Mapping the intervention landscape for methamphetamine use disorder: A scoping review of integrated pharmacological, behavioral, and neuromodulation approaches
Substance Use and Addiction Journal

Researchers conducted a scoping review to assess the evidence for various treatments for methamphetamine use disorder (MUD), including pharmacological, behavioral, and neuromodulation treatments. Naltrexone-bupropion combination therapy had the strongest evidence among pharmacological interventions, while agonist agents such as methylphenidate had mixed findings. Contingency management is the most effective intervention, with longer duration of treatment linked to sustained remission. Mindfulness-based interventions showed reduction in cravings and improved emotional regulation, while oxytocin-augmented therapy potentially improved effects. Finally, repetitive transcranial magnetic stimulation reduced cue-induced cravings. The authors note that no single treatment modality is sufficient and support future research on long-term outcomes.

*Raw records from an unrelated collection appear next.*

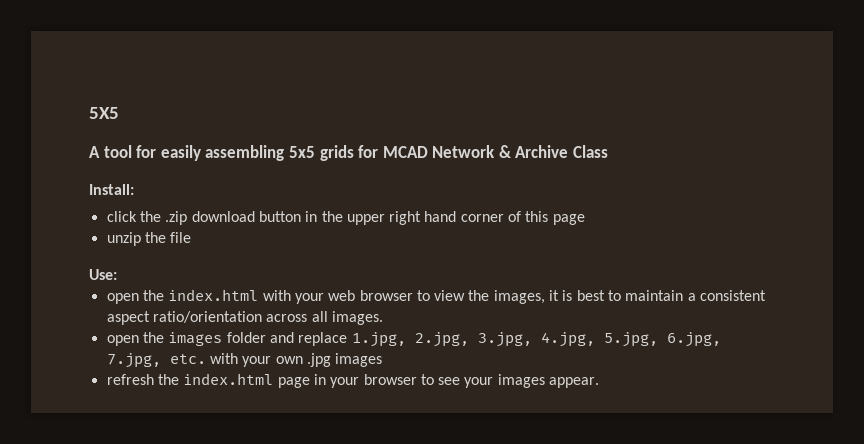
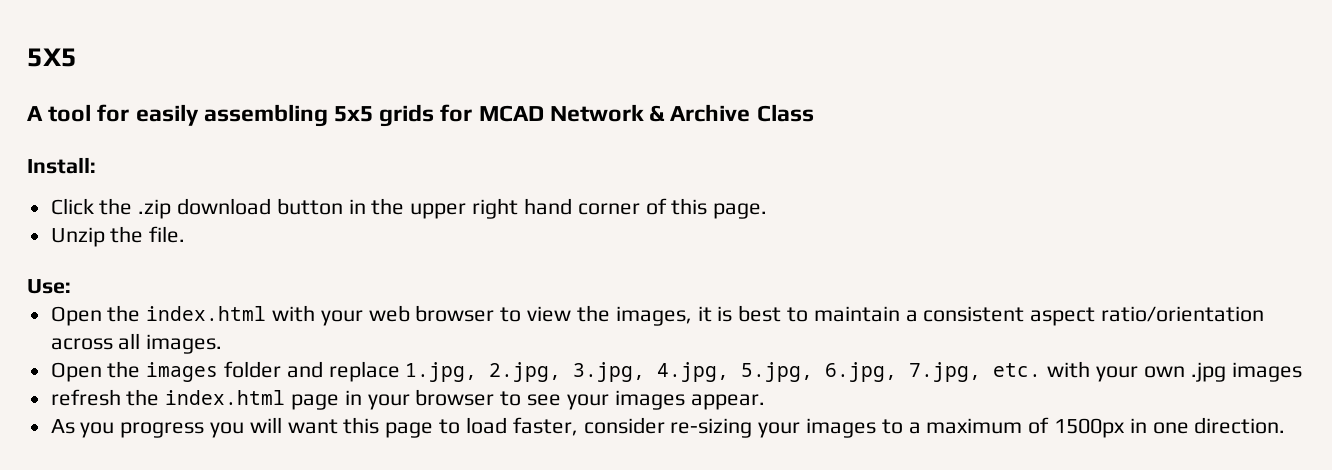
- click the .zip download button in the upper right hand corner of this page
- unzip the file
+ Click the .zip download button in the upper right hand corner of this page.
+ Unzip the file.
- open the index.html with your web browser to view the images, it is best to maintain a consistent aspect ratio/orientation across all images.
+ Open the index.html with your web browser to view the images, it is best to maintain a consistent aspect ratio/orientation across all images.
- open the images folder and replace 1.jpg, 2.jpg, 3.jpg, 4.jpg, 5.jpg, 6.jpg, 7.jpg, etc. with your own .jpg images
+ Open the images folder and replace 1.jpg, 2.jpg, 3.jpg, 4.jpg, 5.jpg, 6.jpg, 7.jpg, etc. with your own .jpg images
+ As you progress you will want this page to load faster, consider re-sizing your images to a maximum of 1500px in one direction.

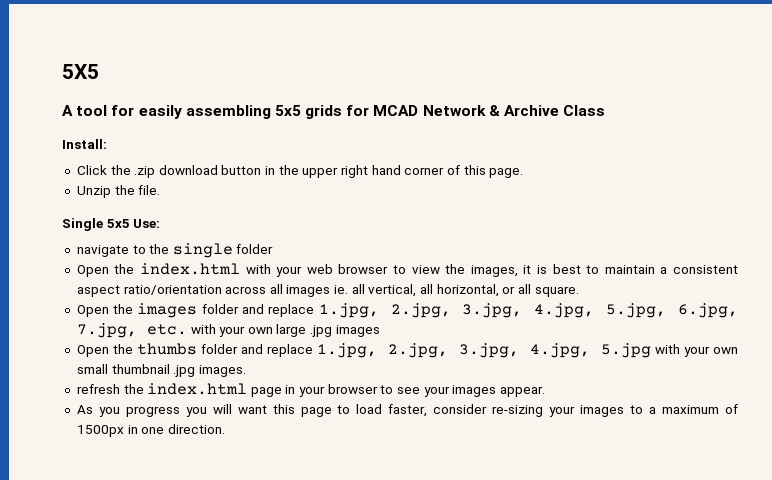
- Use:
+ Single 5x5 Use:
+ navigate to the single folder
- Open the index.html with your web browser to view the images, it is best to maintain a consistent aspect ratio/orientation across all images.
+ Open the index.html with your web browser to view the images, it is best to maintain a consistent aspect ratio/orientation across all images ie. all vertical, all horizontal, or all square.
- Open the images folder and replace 1.jpg, 2.jpg, 3.jpg, 4.jpg, 5.jpg, 6.jpg, 7.jpg, etc. with your own .jpg images
+ Open the images folder and replace 1.jpg, 2.jpg, 3.jpg, 4.jpg, 5.jpg, 6.jpg, 7.jpg, etc. with your own large .jpg images
+ Open the thumbs folder and replace 1.jpg, 2.jpg, 3.jpg, 4.jpg, 5.jpg with your own small thumbnail .jpg images.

Systematic review and meta-analysis: Prevalence, correlates, and impact of cannabis use and cannabis use disorder in early-onset psychosis 🔓
Journal of the American Academy of Child and Adolescent Psychiatry

This PRISMA-compliant systematic review and meta-analysis sought to quantify the prevalence of cannabis use (CU) and cannabis use disorders (CUD) in early-onset psychosis (EOP; <18 years) and examine their correlates and clinical and functional impact. The authors found that CU and CUD are common in EOP and relate to clinical presentation. Screening and integrated substance use care should be embedded in primary care and clinical settings. Further longitudinal studies and randomized clinical trials to evaluate the efficacy of interventions to reduce CU and CUD are needed.